Não é uma novidade. A ginástica laboral surgiu na Polônia, em 1925, destinada a operários, e se espalhou pela então Alemanha Oriental, Bulgária e Holanda. Um dos países onde mais se desenvolveu foi no Japão e, atualmente, um terço dos trabalhadores se exercita diariamente. Já na Rússia 150 mil empresas, envolvendo 5 milhões de funcionários praticavam e ainda praticam a chamada "ginástica de pausa", adaptada a cada função.
No Brasil, os exercícios chegaram por meio de executivos japoneses, por volta de 1969. Porém, até hoje são poucas as empresas que incluem a ginástica para os funcionários entre seus planos e estratégias. Felizmente, essa realidade está mudando e a tendência é que esse número cresça nos próximos anos. "A ginástica laboral oferece benefícios físicos, mentais e sociais ao empregado. Também contribui para a melhoria na produção", garante a fisioterapeuta Clarice Tanaka, diretora do Serviço de Fisioterapia do Hospital das Clínicas da Faculdade de Medicina da Universidade de São Paulo (HC-FMUSP).
PARADAS DE DEZ MINUTOS |
Os especialistas acreditam que a legislação pode ser um ótimo argumento para que as empresas implantem um programa de ginástica laboral. "Legalmente, as pessoas devem fazer uma pausa de dez minutos a cada 50 minutos de trabalho", informa. Uma nova lei que passou a valer em abril também pode servir de estímulo para as empresas cuidarem da saúde dos funcionários. A partir de agora, se o empregado adoece no trabalho, é a empresa que tem de provar que o ambiente profissional não é o responsável pela situação. |
A especialista já adianta que os exercícios são simples. Também não demandam aparato, equipamento especial ou local específico. Mas o programa precisa ser adaptado ao tipo de trabalho dos empregados. A atividade deve acontecer em uma área comum, próxima ou no próprio local de trabalho. "Se a pessoa trabalha de salto alto, saia, terno, gravata, não tem problema nenhum... É assim mesmo que ela vai fazer os exercícios", explica a fisioterapeuta Clarice Tanaka. O objetivo da ginástica é principalmente alongar e relaxar a musculatura, mas os ganhos vão muito além, melhorando a qualidade de vida do trabalhador.
A ginástica deve ser realizada diariamente, antes, durante e após o expediente. São sessões de pelo menos dez minutos. A primeira delas é preparatória e tem como principal objetivo condicionar o indivíduo para o início das atividades, aquecendo os músculos que serão solicitados na sua tarefa. Depois vem a compensatória, que visa aliviar tensões, fortalecer a musculatura, interromper os movimentos repetitivos impostos pelas tarefas de trabalho e evitar fadigas. Por fim, há o relaxamento, que ajuda a soltar os músculos e acalmar a mente.
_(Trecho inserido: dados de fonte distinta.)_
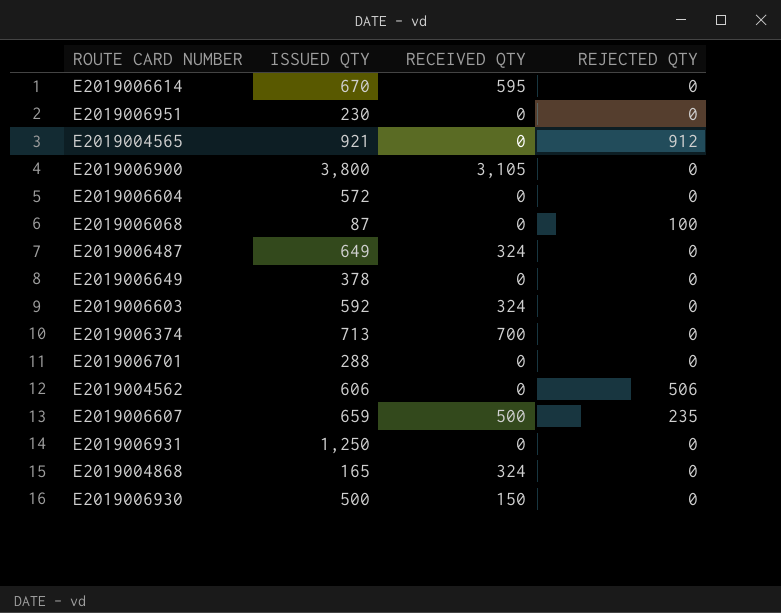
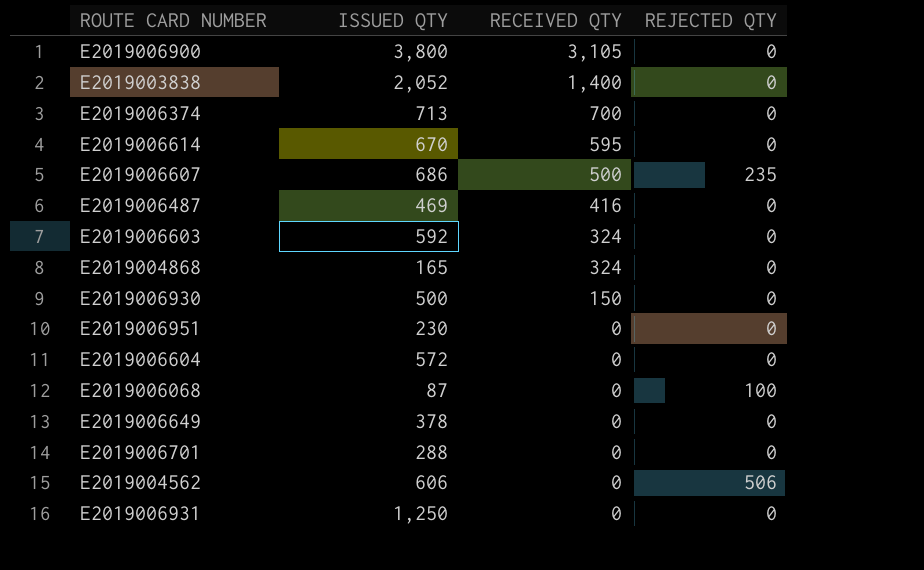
row order: none -> RECEIVED QTY descending
row E2019004565: 921 | 0 | 912 -> none
row E2019003838: none -> 2,052 | 1,400 | 0
E2019006607 | ISSUED QTY: 659 -> 686
E2019006487 | ISSUED QTY: 649 -> 469
E2019006487 | RECEIVED QTY: 324 -> 416

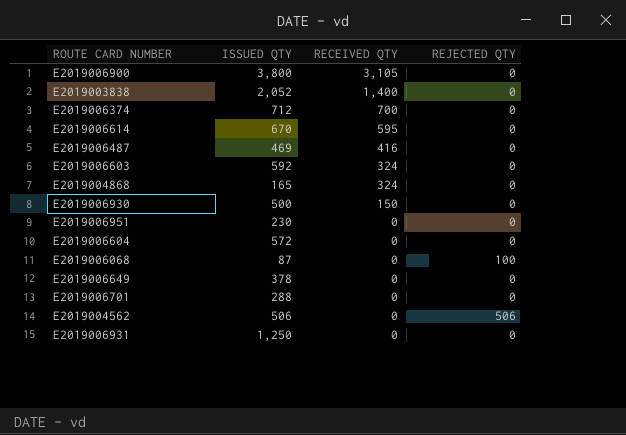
row E2019006607: 686 | 500 | 235 -> none
E2019006374 | ISSUED QTY: 713 -> 712
E2019004562 | ISSUED QTY: 606 -> 506

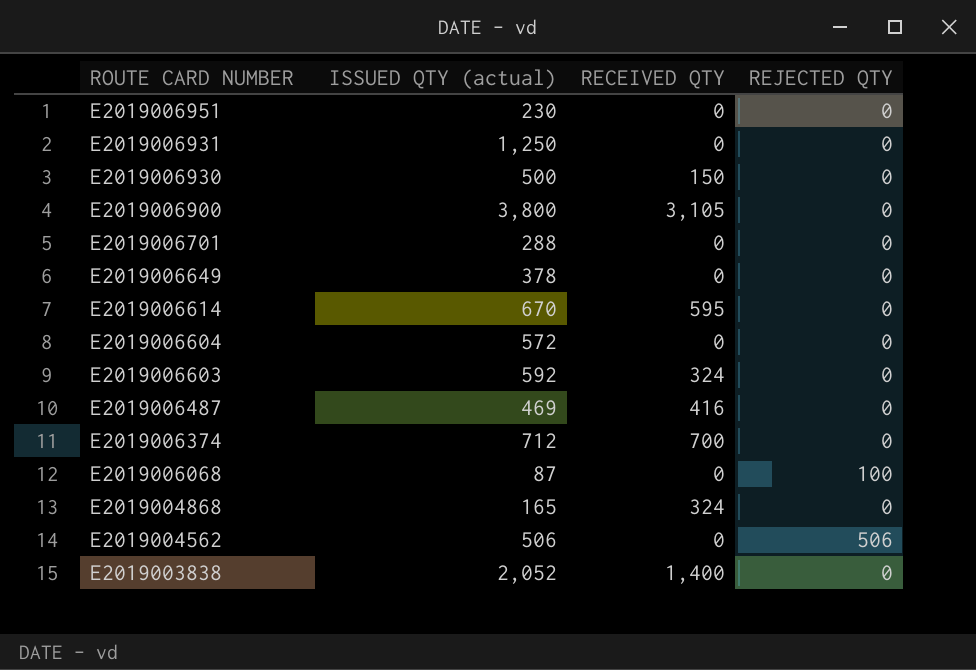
row order: RECEIVED QTY descending -> ROUTE CARD NUMBER descending
column name: ISSUED QTY -> ISSUED QTY (actual)

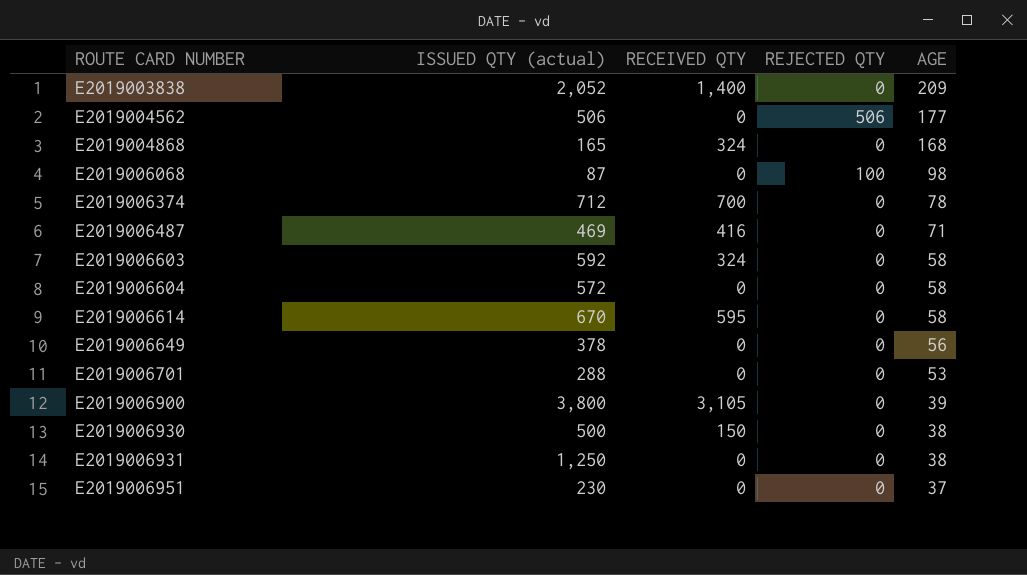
row order: ROUTE CARD NUMBER descending -> ROUTE CARD NUMBER ascending
column AGE | position: none -> 5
O programa deve ser elaborado por um médico do trabalho ou outro especialista. "É fundamental conhecer o perfil dos funcionários, que tipo de atividades fazem, quais tarefas cumprem e qual é a jornada de trabalho deles. Também é preciso levar em consideração fatores de risco do trabalho, como turno, ambiente inadequado, claridade e barulho", ressalta a especialista.